A liminar, porém, foi cassada em maio pelo novo vice-presidente e Jansen foi excluído do curso de delegado federal. Agora, se a denúncia for aceita, provavelmente responderá pelo crime de corrupção. Já o desembargador, ainda não foi acionado judicialmente por estes fatos.

A denúncia apresentada pelo Procurador Geral de República no STF limita-se à possível venda de sentença beneficiando os donos de máquinas caça níqueis, também através de liminar em Medida Cautelar para recurso a ser interposto.
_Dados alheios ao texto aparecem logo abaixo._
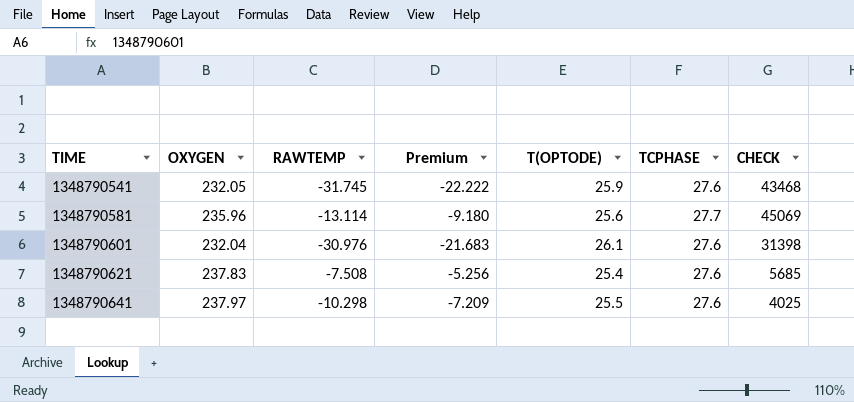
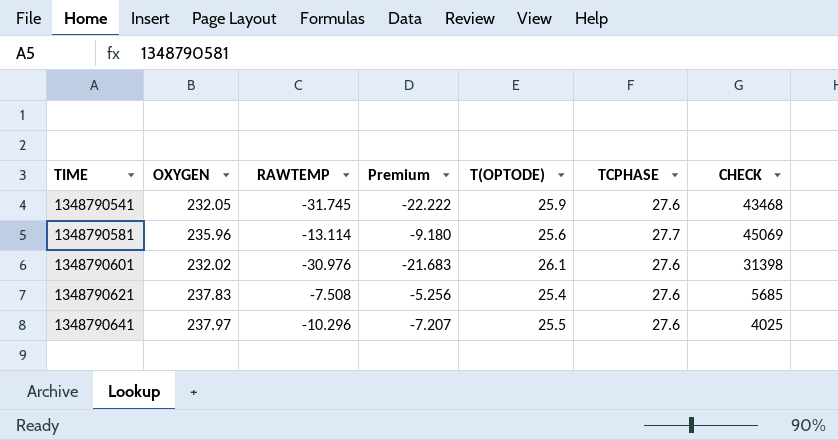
1348790601 | OXYGEN: 232.04 -> 232.02
1348790641 | RAWTEMP: -10.298 -> -10.296
1348790641 | Premium: -7.209 -> -7.207

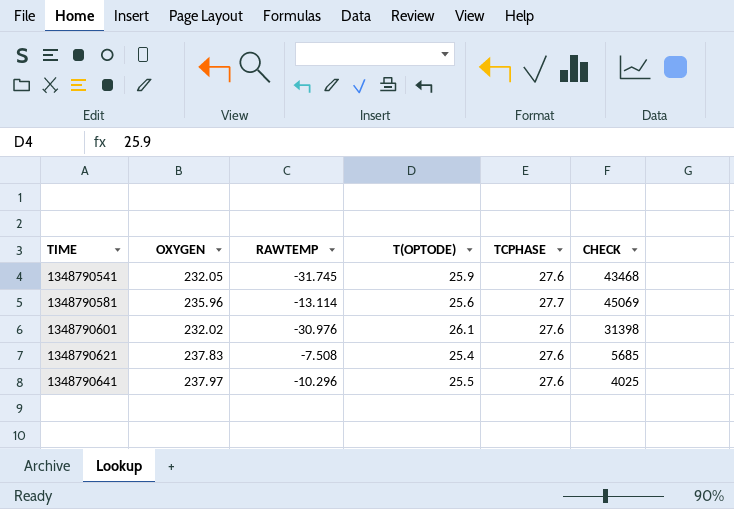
column Premium | formula: [RAWTEMP] * 0.7 -> none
O que pode ocorrer é que a Procuradoria da República em Brasília, seguindo os passos dos procuradores Marcelo Freire, Orlando Monteiro da Cunha e Fabio de Lucca Seghese, também apresente denúncia junto ao Superior Tribunal de Justiça, por conta do foro especial que o desembargador tem direito.

Os procuradores queriam a prisão preventiva de Jansen. Mas a juíza negou o pedido. Ela entendeu que “a atuação de Jansen seria, em tese, pontual e exclusivamente relacionada ao desembargador Federal Carreira Alvim, mais especificamente através de um suposto auxílio na neutralização de medidas investigativas. Logo, dada à natureza episódica e periférica da atuação de Marcelo, a medida extrema parece desnecessária e desproporcional”. Por enquanto, no seu despacho, ela apenas admitiu a conexão destes fatos com os processos da Operação Furacão que já tramitam na 6ª Vara Federal. Seu novo passo será apreciar o recebimento da denúncia, o que está para ocorrer, pois o prazo de defesa prévia se ainda não expirou está próximo de acontecer.